Every line of the entries with the word "MySQL" in it should be shown.

- **Modification records**:

- - -

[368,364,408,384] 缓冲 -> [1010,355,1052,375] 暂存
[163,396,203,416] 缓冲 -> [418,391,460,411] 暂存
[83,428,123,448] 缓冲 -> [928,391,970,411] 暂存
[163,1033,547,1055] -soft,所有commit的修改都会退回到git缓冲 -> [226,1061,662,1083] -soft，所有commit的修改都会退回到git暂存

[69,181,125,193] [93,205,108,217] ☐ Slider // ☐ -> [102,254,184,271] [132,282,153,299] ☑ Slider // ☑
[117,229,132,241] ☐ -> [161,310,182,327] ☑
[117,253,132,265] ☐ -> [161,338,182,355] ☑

- - -

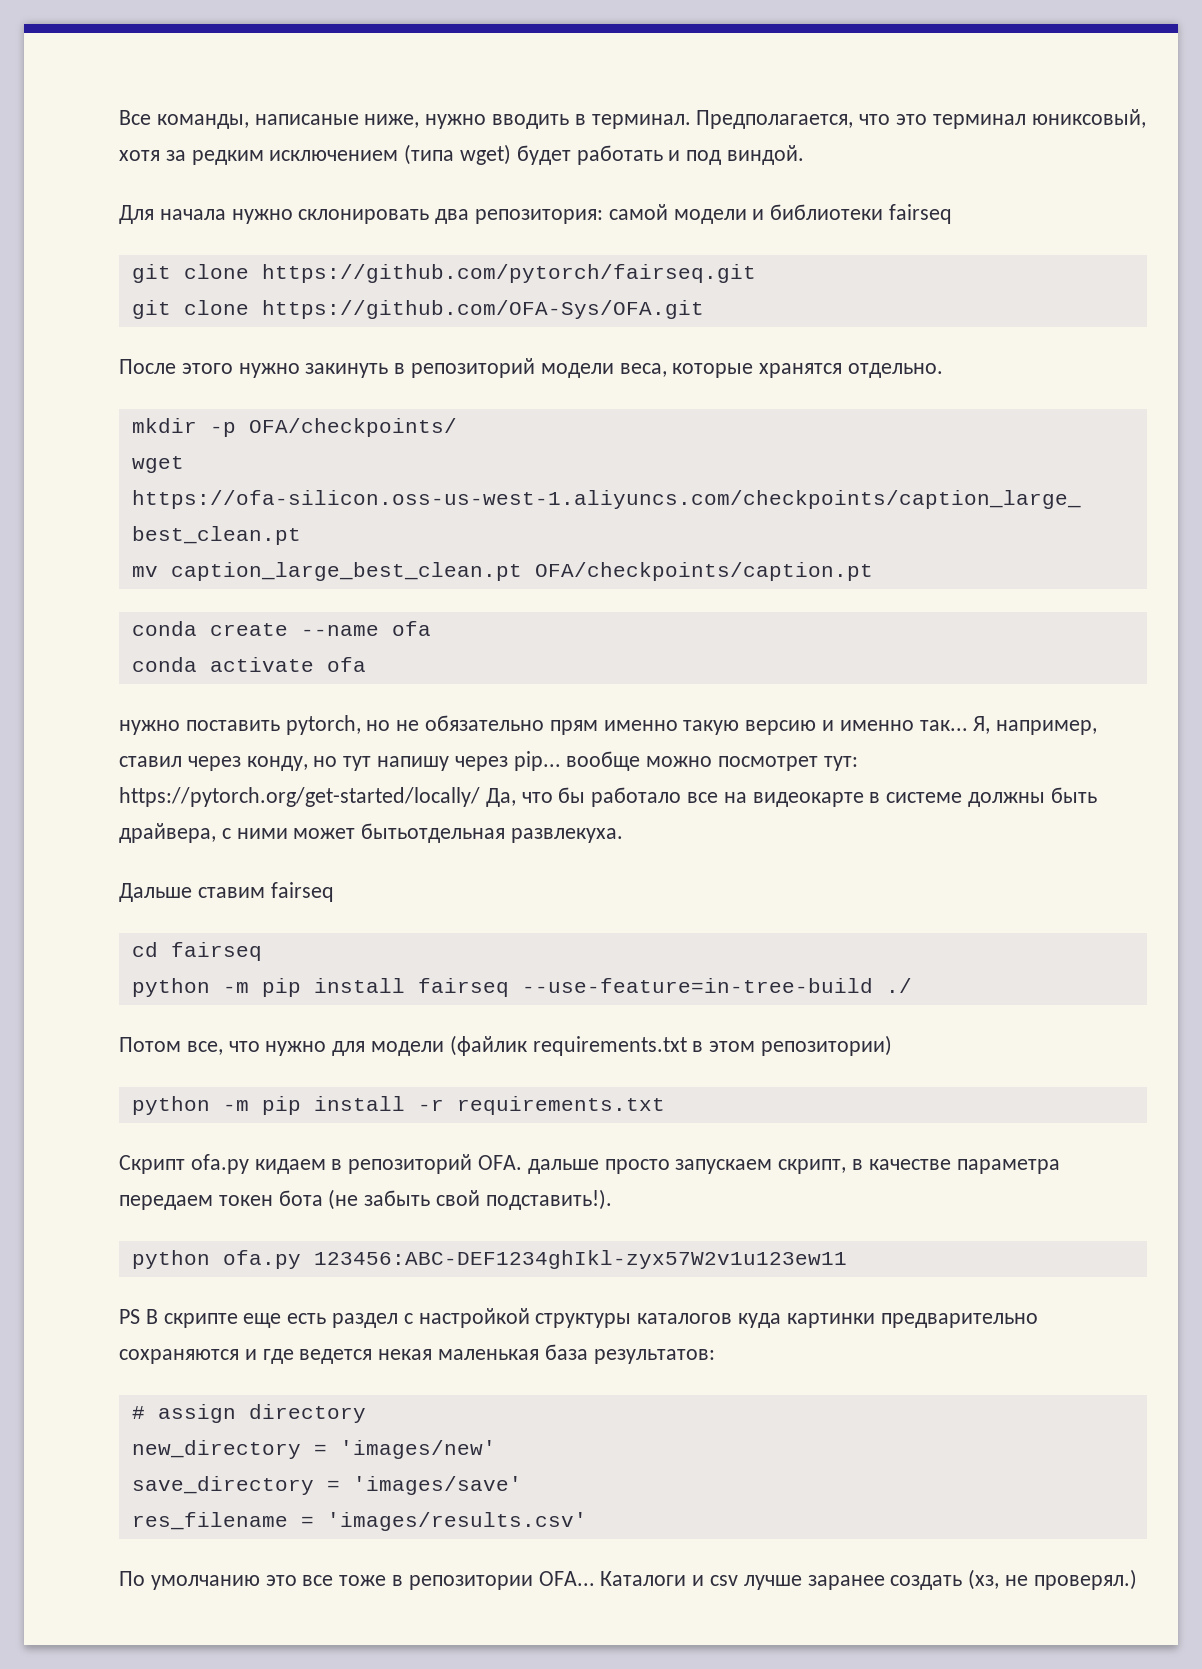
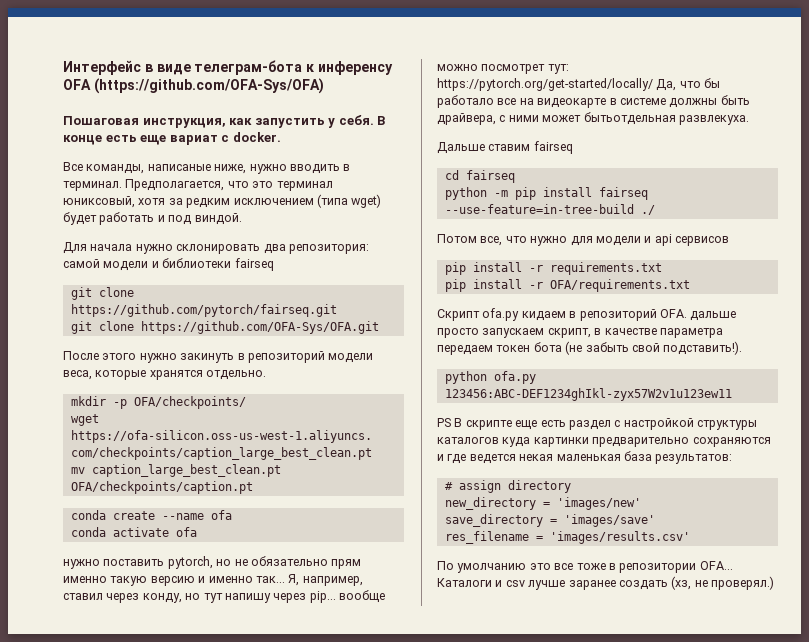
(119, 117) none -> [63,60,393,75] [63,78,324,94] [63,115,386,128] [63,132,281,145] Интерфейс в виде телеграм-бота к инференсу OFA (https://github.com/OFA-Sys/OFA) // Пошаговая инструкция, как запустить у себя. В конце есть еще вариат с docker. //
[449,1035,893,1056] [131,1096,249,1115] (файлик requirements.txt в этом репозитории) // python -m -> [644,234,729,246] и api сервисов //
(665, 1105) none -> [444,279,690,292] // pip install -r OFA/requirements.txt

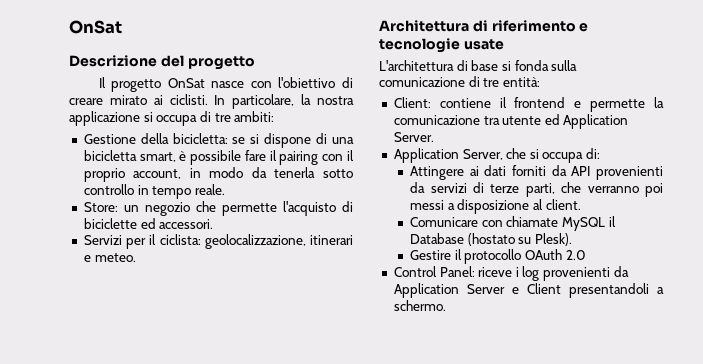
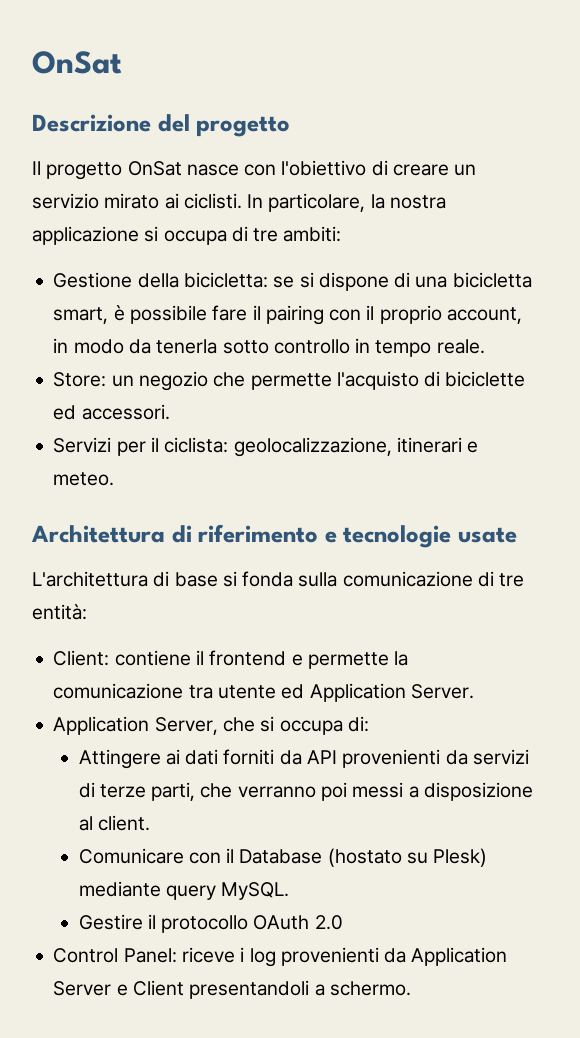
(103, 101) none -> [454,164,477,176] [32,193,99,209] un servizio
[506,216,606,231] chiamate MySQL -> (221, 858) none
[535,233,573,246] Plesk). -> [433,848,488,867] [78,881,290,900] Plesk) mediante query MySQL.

- - -

- **Response below**:
[506,216,606,231] chiamate MySQL -> (221, 858) none
[535,233,573,246] Plesk). -> [433,848,488,867] [78,881,290,900] Plesk) mediante query MySQL.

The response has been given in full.